Muzhgan hatte gerade erst Freundschaften geknüpft. War überglücklich darüber, weil die Schule der einzige Ort war, um mit Gleichaltrigen in Kontakt zu treten. Auf den Straßen war das nicht möglich. Kein Seilspringen. Kein Fußballspielen. Kein Spazierengehen. Keine Kinobesuche. Kein Eis essen. Gar nichts. Sobald die Schule aus war, ging es ganz schnell nach Hause. Bloß keine Aufmerksamkeit auf sich ziehen.
An dem Tag, als Muzhgans Freundin erschossen wurde, war ihren Eltern klar, dass die Lage zu gefährlich ist. Muzhgan ging noch bis zum Ende der fünften Klasse zur Schule, das wollte sie unbedingt. Danach nicht mehr. Sie hat sehr viel geweint. Sie wollte ihre Freunde wieder sehen. Einfach nur raus gehen. Von Tag zu Tag rückte ihr Traum, Polizistin zu werden, immer mehr in die Ferne. Sie half ihrer Mutter im Haushalt. Lenkte sich mit ihren Geschwistern ab. Sie hatte Spaß. Und trotzdem sehnte sich immer noch ein Teil von ihr nach der Schule.
Zeitgleich war ich natürlich in der Schule. Ich war fleißig. Ich wusste, dass ich privilegiert bin. Dass ich diese Möglichkeiten nutzen muss. Meinen Eltern war es immer sehr wichtig, dass ich weiß, wie glücklich ich mich schätzen kann, hier aufzuwachsen. Immer wieder habe ich mir vor Augen geführt, dass im selben Moment Kinder in anderen Ländern alles dafür tun würden, um in ihrer Klasse zu sitzen.
Drei Jahre hat Muzhgan zu Hause verbracht, bis die Lage in Afghanistan komplett außer Kontrolle geriet. Der Vater wurde von den Taliban bedroht und geschlagen. Er musste handeln, um seine Familie in Sicherheit zu bringen. So folgte die Flucht nach Deutschland. Der Krieg hat zwar dazu geführt, dass Muzhgan ihre Heimat verlassen musste. Dafür kann sie jetzt wieder zur Schule gehen. Und das macht sie sehr glücklich.
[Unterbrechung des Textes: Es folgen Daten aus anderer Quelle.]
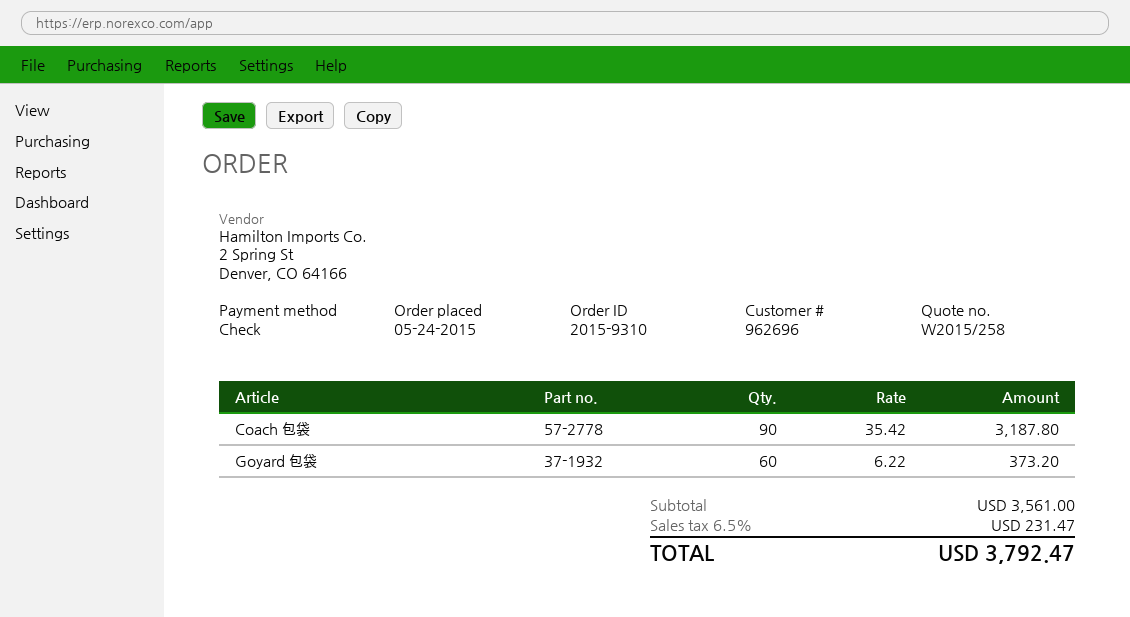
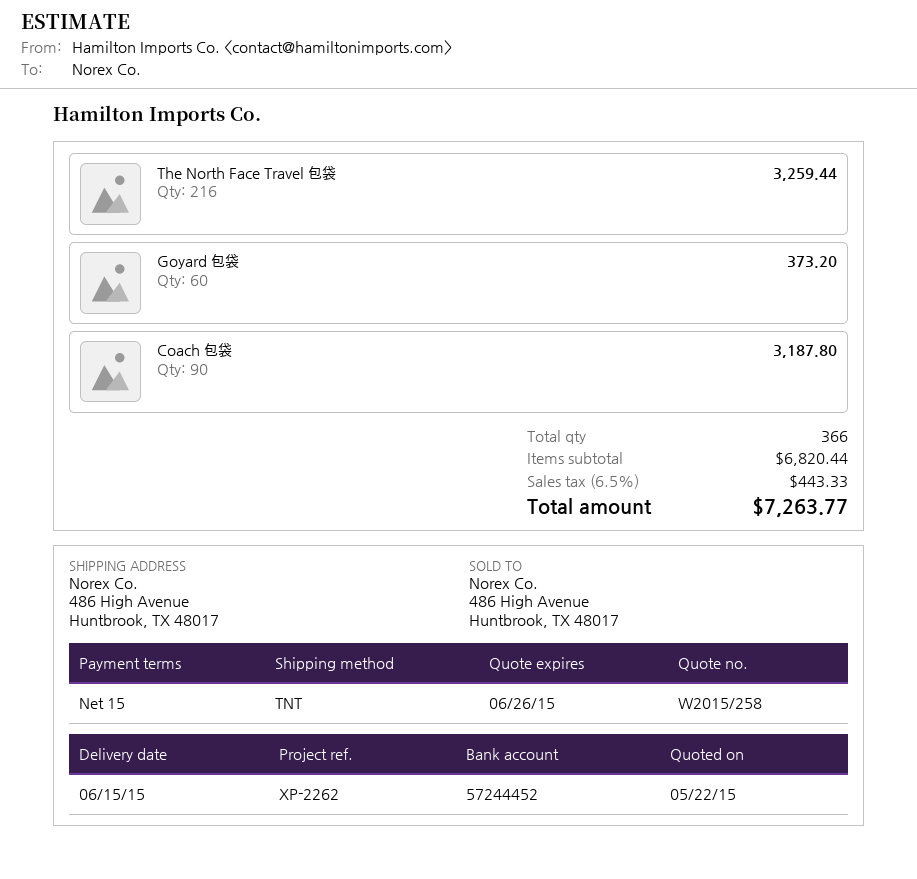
The North Face Travel 包袋: none -> 216 for 3259.44
subtotal: 3561.00 -> 6820.44
tax: 6.5% = 231.47 -> 6.5% = 443.33
total: 3792.47 -> 7263.77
Muzhgans Leben zeigt mir: Vieles im Leben können wir nicht beeinflussen. Der Zufall, wo wir geboren werden, was um uns herum geschieht, welche Chancen wir geboten bekommen. Und doch: der Glaube an sich selbst, Träume und Motivation, Ehrgeiz – das sind die Zutaten, um seinen eigenen Weg zu finden. Bildung öffnet einem Türen zu Welten, die man sich gar nicht vorstellen kann. Jeder einzelne kann dazu beitragen, dass um ihn herum keine Ungerechtigkeit, sondern Chancengleichheit herrscht. Sich dafür einsetzen und anderen helfen, macht einen stolz. Es fängt damit an, dass man Interesse am Leben anderer Menschen zeigt und sich ihre Lebensgeschichte anhört. Das verhindert Vorurteile und Ressentiments. Jeder Mensch hat seine eigene Geschichte – und jeder sollte das Recht haben, sein Leben ohne Angst und Gewalt zu gestalten.